This painting started as a collage, or rather as a little window (about 2” x 1”)  chosen from a large 11”x17”  collage.  The painting, done in acrylic on two canvases joined in the middle for a total of 48” x 24”, takes its composition and color drama from the collage.  In the first layer, the red was red, but then it became black and then red again, but this time with the black under-painting showing through. (Click to enlarge.)
The decisive turn of events in the painting process was the drip.  There was, of course, no drip in the collage. But the painting seemed to need a linear element.  The artist, Arlene Tarpey, dislikes hard edges in her work.  What to do? Let the linear element create itself!  The drip, therefore, was not a result of a messy painting style, à la Jackson Pollock, but was deliberately engineered right there in the middle of the canvas.

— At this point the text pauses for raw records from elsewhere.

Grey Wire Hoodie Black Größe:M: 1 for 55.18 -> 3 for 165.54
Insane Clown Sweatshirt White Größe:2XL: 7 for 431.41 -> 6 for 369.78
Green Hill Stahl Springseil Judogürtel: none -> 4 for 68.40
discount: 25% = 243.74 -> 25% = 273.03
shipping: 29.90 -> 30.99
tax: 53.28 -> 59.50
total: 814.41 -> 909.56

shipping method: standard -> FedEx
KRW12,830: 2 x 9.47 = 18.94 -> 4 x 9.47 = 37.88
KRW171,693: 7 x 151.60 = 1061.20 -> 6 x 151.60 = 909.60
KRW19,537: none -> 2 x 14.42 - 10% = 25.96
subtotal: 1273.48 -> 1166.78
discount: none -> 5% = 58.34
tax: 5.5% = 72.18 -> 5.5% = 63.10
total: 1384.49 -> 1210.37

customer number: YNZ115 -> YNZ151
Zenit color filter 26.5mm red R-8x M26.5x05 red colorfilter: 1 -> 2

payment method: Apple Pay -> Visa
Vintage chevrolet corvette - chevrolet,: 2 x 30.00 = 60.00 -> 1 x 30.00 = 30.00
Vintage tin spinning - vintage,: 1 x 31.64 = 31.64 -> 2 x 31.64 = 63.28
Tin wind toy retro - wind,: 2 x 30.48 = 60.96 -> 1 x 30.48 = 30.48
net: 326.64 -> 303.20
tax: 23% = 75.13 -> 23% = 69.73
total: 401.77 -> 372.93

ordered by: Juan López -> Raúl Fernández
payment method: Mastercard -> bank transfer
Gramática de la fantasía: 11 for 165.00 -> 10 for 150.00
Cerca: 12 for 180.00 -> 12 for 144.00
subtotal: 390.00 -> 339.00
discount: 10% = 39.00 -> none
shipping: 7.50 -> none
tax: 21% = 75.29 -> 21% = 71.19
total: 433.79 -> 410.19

Or rather, canvases.  The horizontal divide between the two canvases now became disturbing because the drip refused to ignore the break and emphasized the gap by oozing into it.  What to do?  Fussing with the drip would un-drip it and thereby highlight the awkward spot even more.

13ArleneTallRedTopSolution: take the thing apart and treat each panel as an independent painting.

This sort of thing happens only when you’re working in the abstract mode.  You’re not committed to representing an image and you’re not hemmed in by preconceived notions about what this thing is supposed to look like.  You are IN the process and responding to what happens brush-stroke by brush-stoke and, yes, drip by drip. You’re not even committed to the original size of your work.  You can just take it apart.

Surprise!

13ArleneTallRedBottomAll contents copyright (C) 2010 Katherine Hilden. All rights reserved.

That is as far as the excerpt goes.